__WHAT TO PRODUCE__.
Lines in the listing below that contain the string "ubicacion" are to be found and copied.
── DATASET
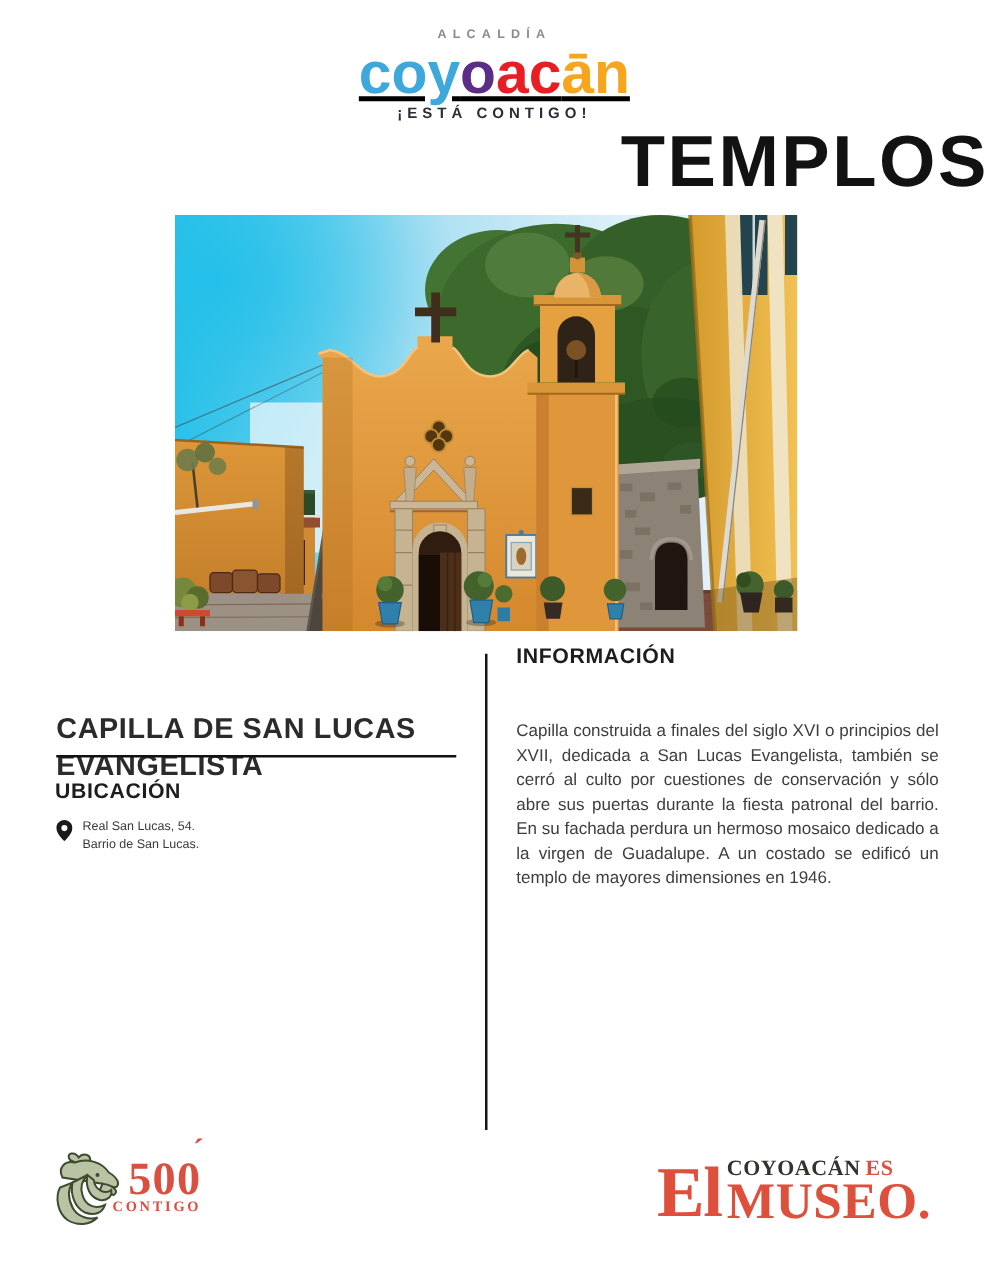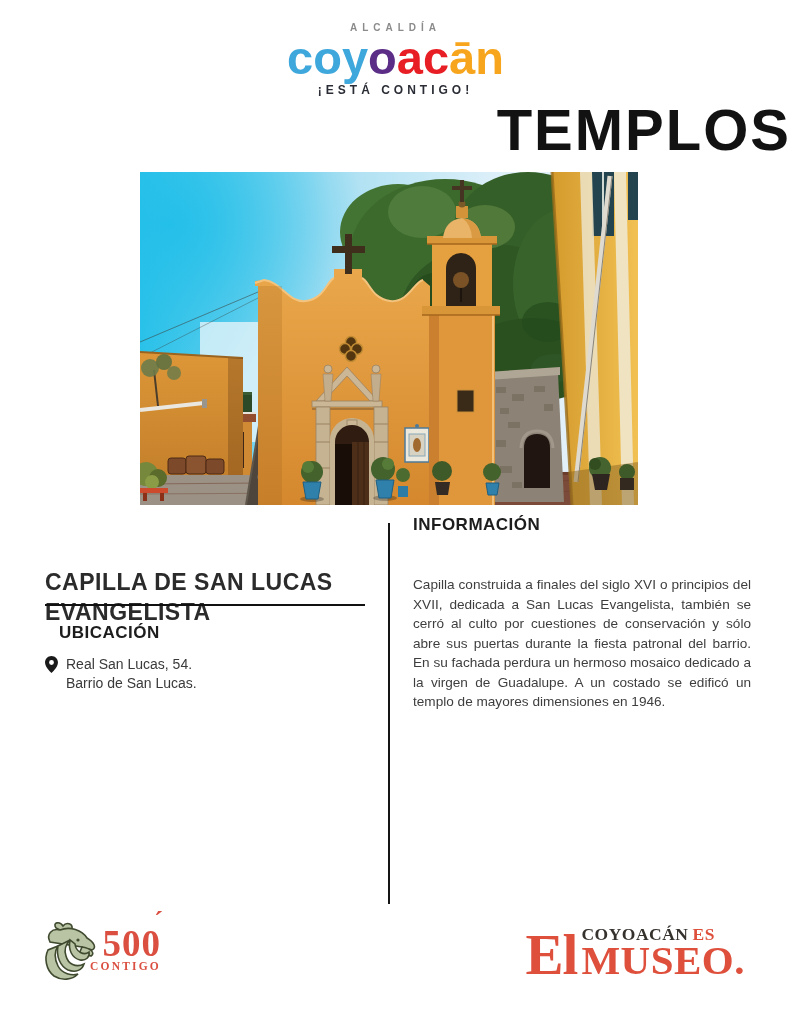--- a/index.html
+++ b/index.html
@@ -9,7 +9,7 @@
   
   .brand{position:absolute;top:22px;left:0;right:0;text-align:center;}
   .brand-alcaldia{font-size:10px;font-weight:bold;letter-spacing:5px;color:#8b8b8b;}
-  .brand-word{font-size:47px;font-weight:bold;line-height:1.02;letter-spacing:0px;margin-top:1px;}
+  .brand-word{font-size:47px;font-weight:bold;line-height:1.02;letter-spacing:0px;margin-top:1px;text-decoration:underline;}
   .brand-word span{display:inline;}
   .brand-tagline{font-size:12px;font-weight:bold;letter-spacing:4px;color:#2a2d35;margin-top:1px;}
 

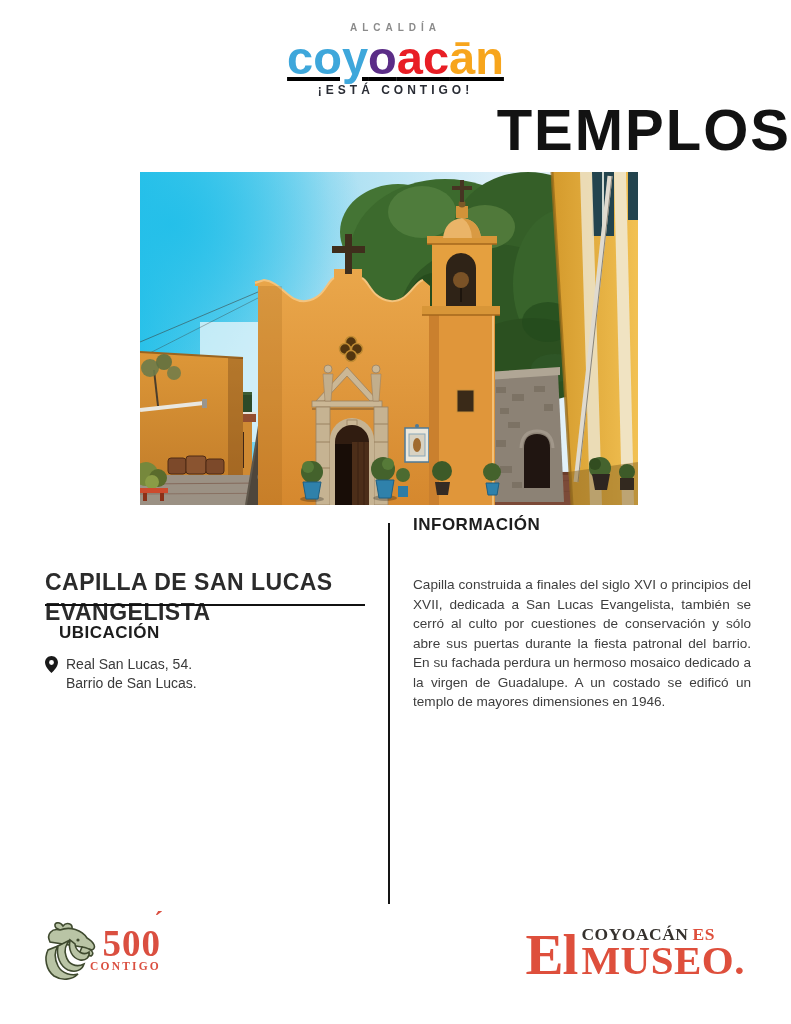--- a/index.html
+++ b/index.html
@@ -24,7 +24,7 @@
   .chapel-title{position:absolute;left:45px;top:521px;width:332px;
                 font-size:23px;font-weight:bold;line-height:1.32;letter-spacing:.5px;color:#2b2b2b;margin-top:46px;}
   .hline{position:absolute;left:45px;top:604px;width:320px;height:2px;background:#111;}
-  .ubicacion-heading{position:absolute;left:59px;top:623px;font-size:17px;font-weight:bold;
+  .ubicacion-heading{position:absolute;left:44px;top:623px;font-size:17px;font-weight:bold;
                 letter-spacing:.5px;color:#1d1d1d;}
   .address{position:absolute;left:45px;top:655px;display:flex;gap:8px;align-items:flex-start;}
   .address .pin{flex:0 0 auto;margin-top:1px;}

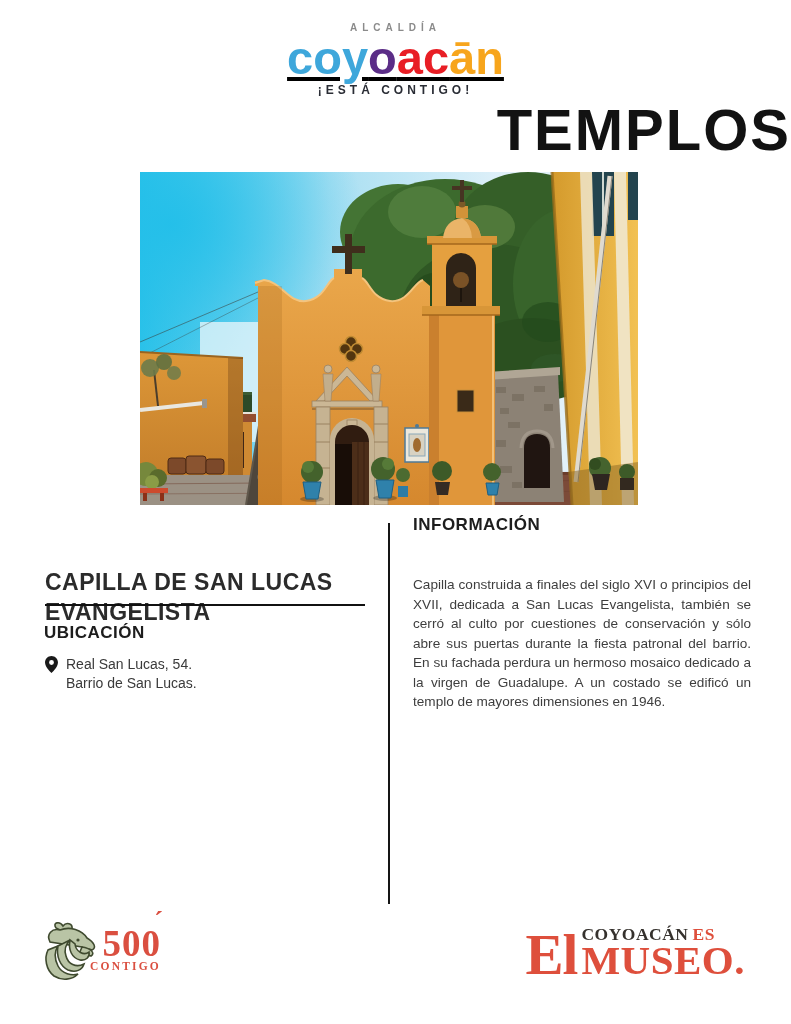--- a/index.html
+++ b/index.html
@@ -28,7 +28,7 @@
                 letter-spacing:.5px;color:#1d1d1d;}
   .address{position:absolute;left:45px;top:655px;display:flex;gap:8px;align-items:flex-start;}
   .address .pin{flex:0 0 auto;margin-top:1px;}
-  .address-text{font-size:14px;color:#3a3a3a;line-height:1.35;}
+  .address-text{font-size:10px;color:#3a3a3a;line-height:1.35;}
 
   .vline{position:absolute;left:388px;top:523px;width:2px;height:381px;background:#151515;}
────
__ANSWER SPACE__.
-  .ubicacion-heading{position:absolute;left:59px;top:623px;font-size:17px;font-weight:bold;
+  .ubicacion-heading{position:absolute;left:44px;top:623px;font-size:17px;font-weight:bold;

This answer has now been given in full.